For DWR-type CMS, the DB11A/XDX-BIL population unveiled three QTLs for fertility restoration: qRf3, qRf5, and qRf6, distributed on chromosomes 3, 5, and 6. qRf3 and qRf5 resided in the RM1324–RM232 interval on chromosome 3 and the RM164–RM3870 interval on chromosome 5, respectively. qRf6 was identified in the RM20591–RM340 interval on chromosome 6. qRf3 contributed 2.76% to phenotypic variance, with the DWR allele increasing spikelet fertility by 16.56%. qRf5 contributed 3.47% to phenotypic variance, increasing spikelet fertility by 15.56% with the DWR allele. qRf6 contributed 3.47% to phenotypic variance, raising spikelet fertility by 15.12%. All QTL favorable alleles originated from Dongxiang wild rice.

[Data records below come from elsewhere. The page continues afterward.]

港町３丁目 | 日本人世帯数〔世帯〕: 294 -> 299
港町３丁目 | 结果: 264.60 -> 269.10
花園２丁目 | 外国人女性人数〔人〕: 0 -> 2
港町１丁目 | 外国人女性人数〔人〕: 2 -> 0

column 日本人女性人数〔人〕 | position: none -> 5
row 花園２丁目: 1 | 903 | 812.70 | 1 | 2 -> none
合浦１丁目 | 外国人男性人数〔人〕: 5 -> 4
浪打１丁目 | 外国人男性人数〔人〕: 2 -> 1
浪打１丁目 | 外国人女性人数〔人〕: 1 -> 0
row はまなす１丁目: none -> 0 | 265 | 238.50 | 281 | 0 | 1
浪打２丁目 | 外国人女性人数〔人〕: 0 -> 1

2.3. GradedPool-Seq (GPS) for qRf3 and qRf6

In this study, the fertility rate of the DB11A/XDX-BIL test population was assessed. Strains exhibiting high, medium, and low fertility were sorted into three distinct phenotypic pools. DNA was extracted from both the parental strains and each phenotypic pool for GPS analysis.

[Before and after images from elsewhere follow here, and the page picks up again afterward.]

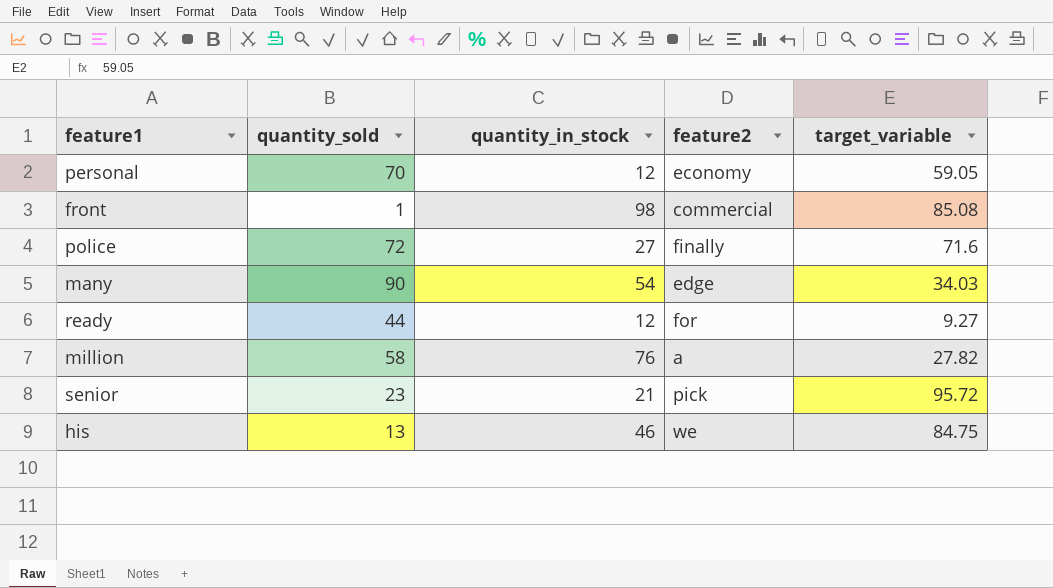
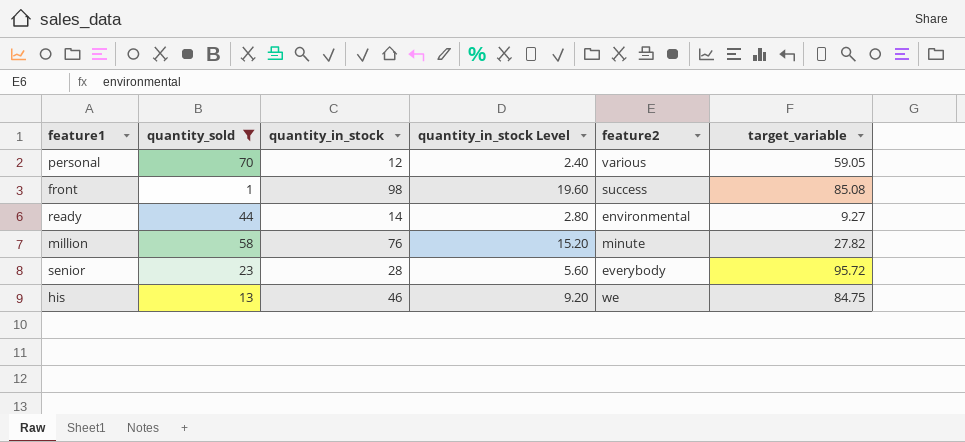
filter: none -> quantity_sold <= 70
column quantity_in_stock Level | formula: none -> [quantity_in_stock] * 0.2
personal | feature2: economy -> various
front | feature2: commercial -> success
ready | quantity_in_stock: 12 -> 14
ready | feature2: for -> environmental
million | feature2: a -> minute
senior | quantity_in_stock: 21 -> 28
senior | feature2: pick -> everybody

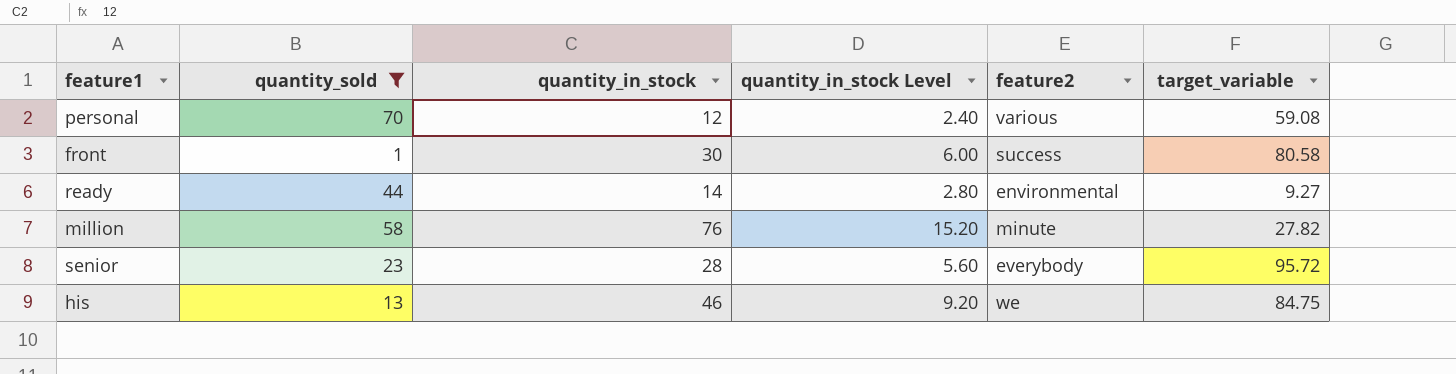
personal | target_variable: 59.05 -> 59.08
front | quantity_in_stock: 98 -> 30
front | quantity_in_stock Level: 19.60 -> 6.00
front | target_variable: 85.08 -> 80.58

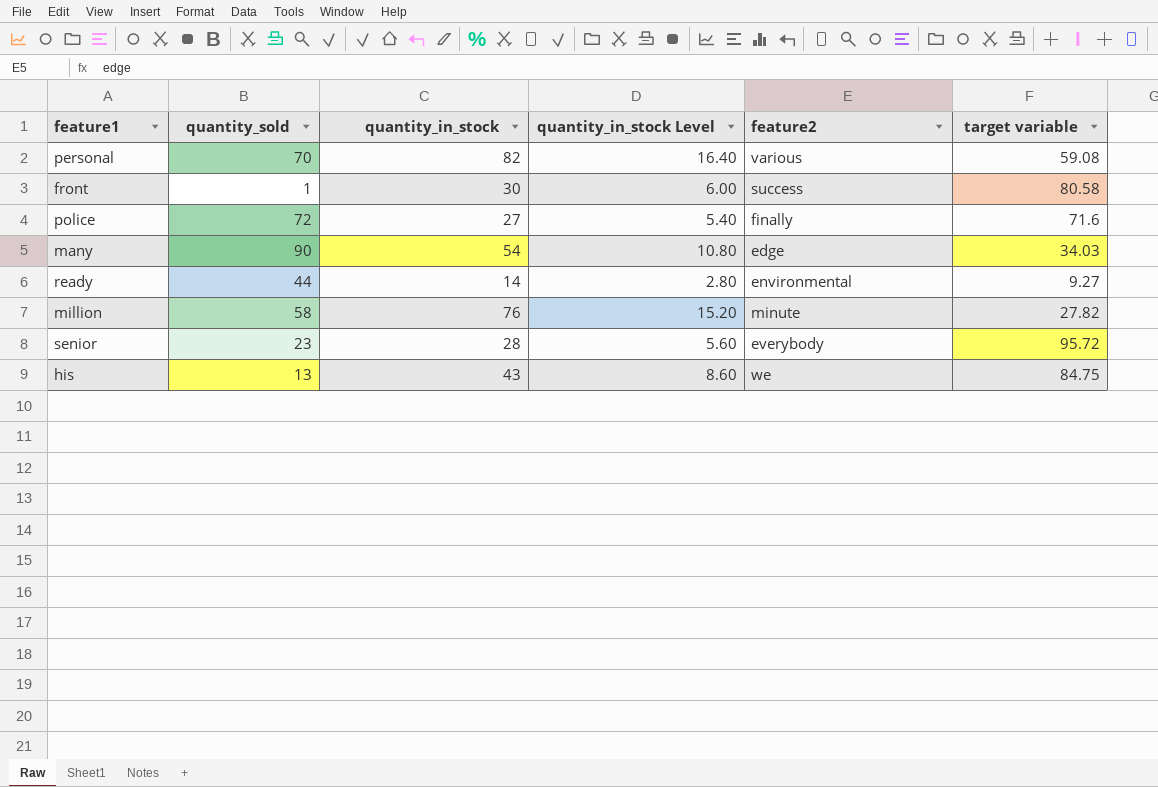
filter: quantity_sold <= 70 -> none
column name: target_variable -> target variable
personal | quantity_in_stock: 12 -> 82
personal | quantity_in_stock Level: 2.40 -> 16.40
his | quantity_in_stock: 46 -> 43
his | quantity_in_stock Level: 9.20 -> 8.60

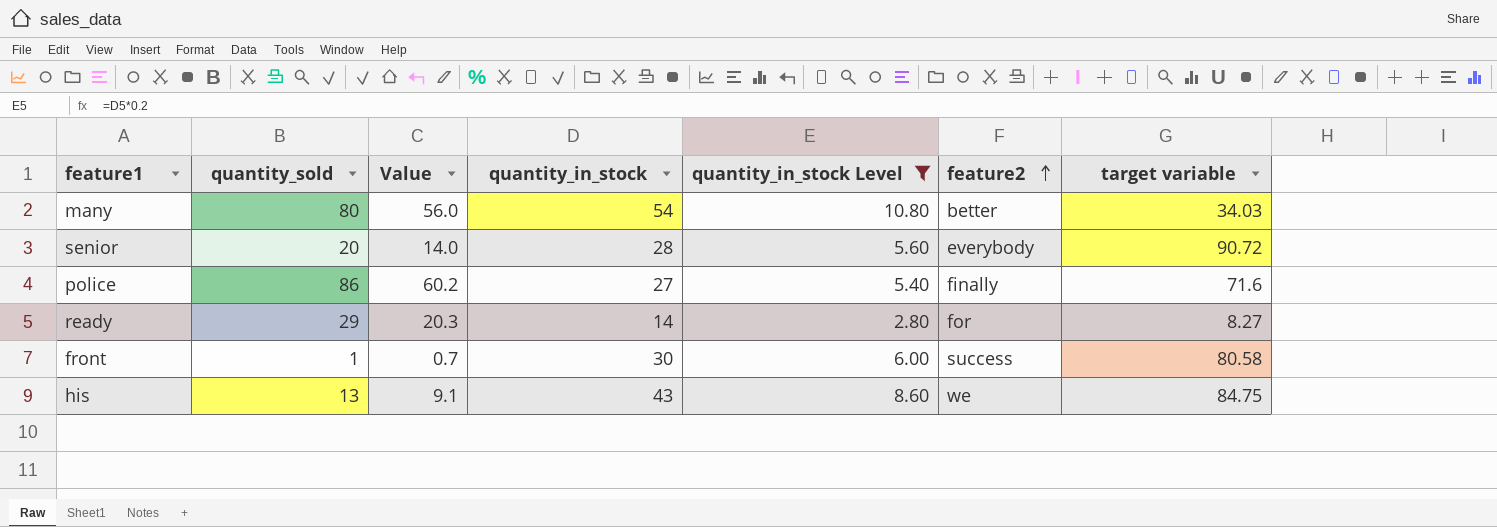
filter: none -> quantity_in_stock Level <= 10.80
row order: none -> feature2 ascending
column Value | formula: none -> [quantity_sold] * 0.7
many | quantity_sold: 90 -> 80
many | feature2: edge -> better
senior | quantity_sold: 23 -> 20
senior | target variable: 95.72 -> 90.72
police | quantity_sold: 72 -> 86
ready | quantity_sold: 44 -> 29
ready | feature2: environmental -> for
ready | target variable: 9.27 -> 8.27

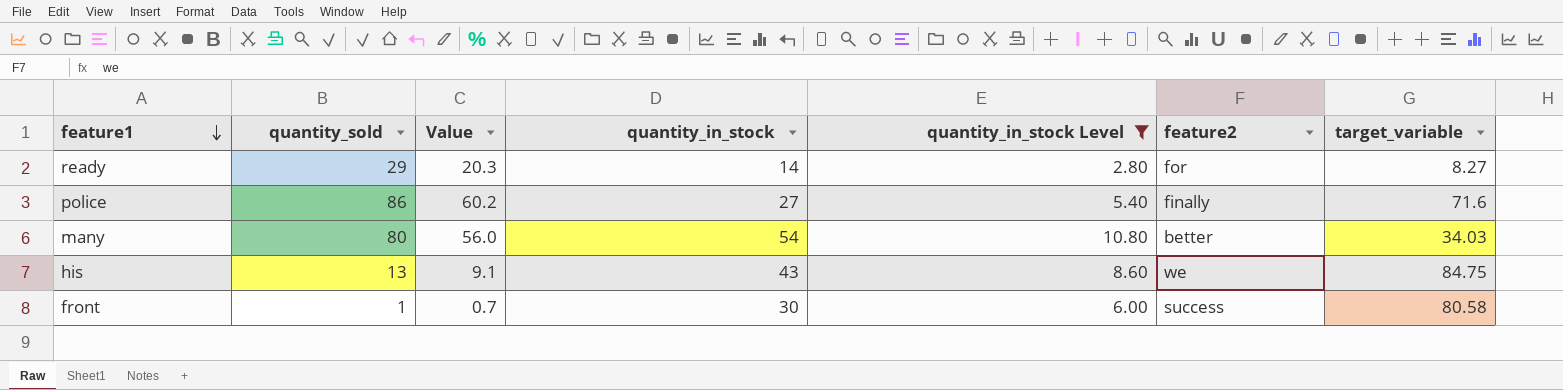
row order: feature2 ascending -> feature1 descending
column name: target variable -> target_variable
row senior: 20 | 14.0 | 28 | 5.60 | everybody | 90.72 -> none

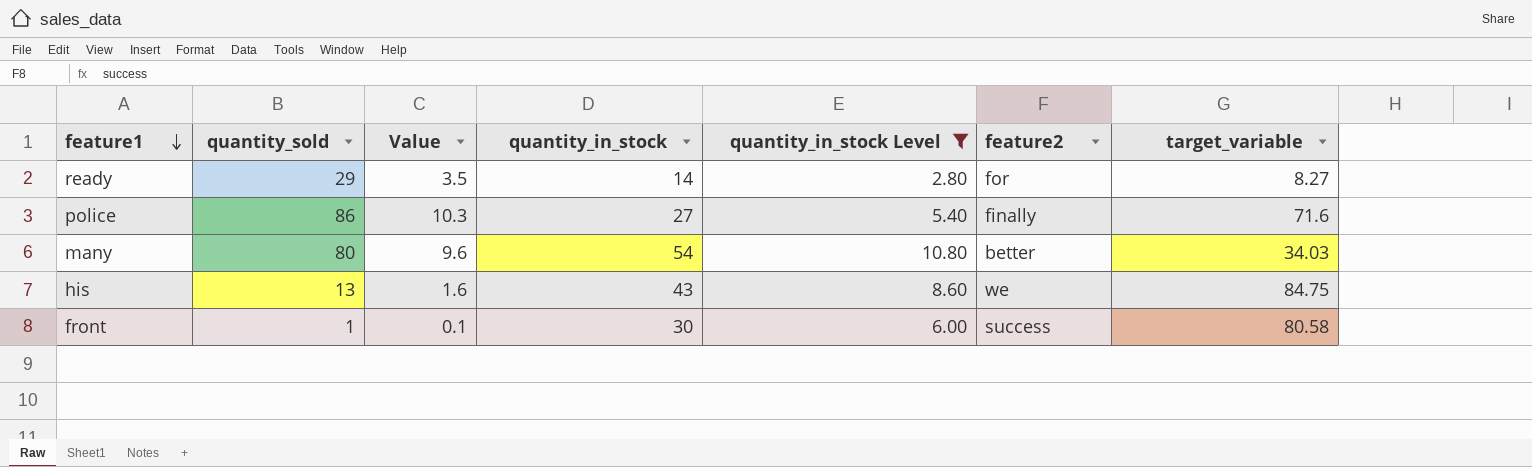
column Value | formula: [quantity_sold] * 0.7 -> [quantity_sold] * 0.12

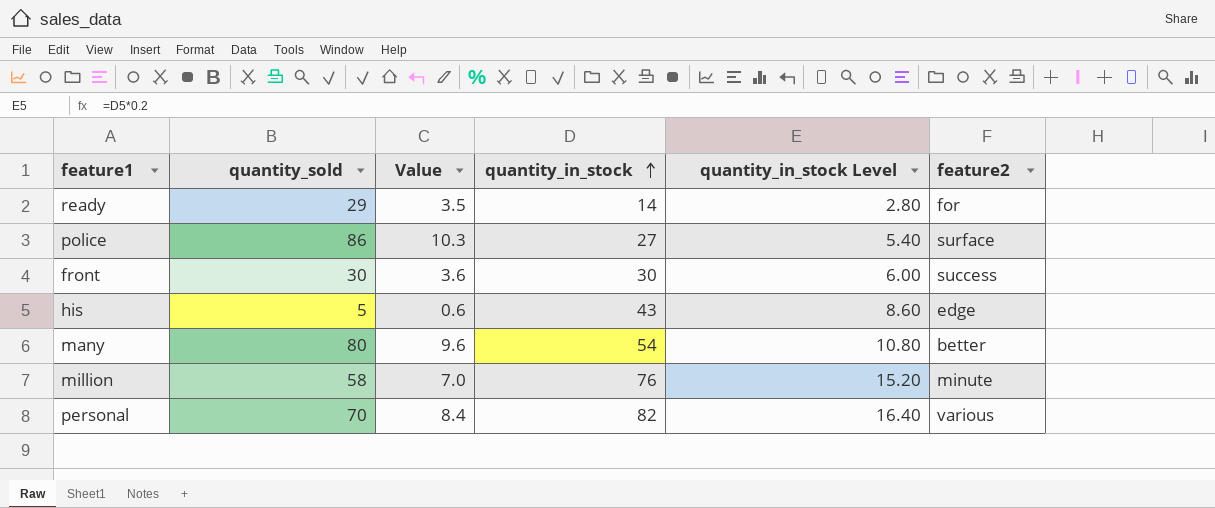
filter: quantity_in_stock Level <= 10.80 -> none
row order: feature1 descending -> quantity_in_stock ascending
column target_variable | position: 7 -> none
police | feature2: finally -> surface
front | quantity_sold: 1 -> 30
front | Value: 0.1 -> 3.6
his | quantity_sold: 13 -> 5
his | Value: 1.6 -> 0.6
his | feature2: we -> edge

Following high-throughput sequencing, DB11A-H, DB11A-M, and DB11A-L samples were sequenced. Raw data underwent filtration, resulting in a clean read of 1.013 Gbps and clean bases of 152.048 Gbps, with a Q20 of 96.11–96.74% and a 42.01–42.53% GC content (Table 3). Sequenced base distribution appeared normal across all samples (Figure S1). The samples exhibited over 80% matching rate with indica rice and over 10% matching rate with japonica rice (except for the parental species). These findings indicate the absence of contamination and adherence to sequencing standards. Based on these results, all samples provided sufficient data volume, confirmed sequencing quality, and displayed normal GC distribution. Comparison between sequencing data and the rice reference genome yielded normal results, enabling subsequent mutation detection and gene localization for future trait analyses (Table S2).

2.4. Candidate Genes Associated with Rice Fertility

The Nihon Haru reference genome was used to compare the filtered clean reads of the four samples. The average comparison efficiency with the reference genome stood at 98.19%, while the sequencing depth and genome coverage averaged 96× and 95.48%, respectively. These metrics demonstrated substantial gene coverage and sequencing depth. Analysis revealed fewer heterozygous genotypes in the parents and more in the mixed pool samples, indicating the validity and reliability of SNP results in genome comparison with Haru Nihongo (Tables S3 and S4).

The SNPs data were filtered to retain 1,841,226 SNPs for subsequent analysis. Non-parametric tests were conducted on each SNP locus of the four mixed pools using the Ridit program to calculate statistical p-values (genome-wide significance threshold p < 5.0 × 10⁻⁸). Results are presented as p-value Manhattan plots prior to applying the noise reduction algorithm.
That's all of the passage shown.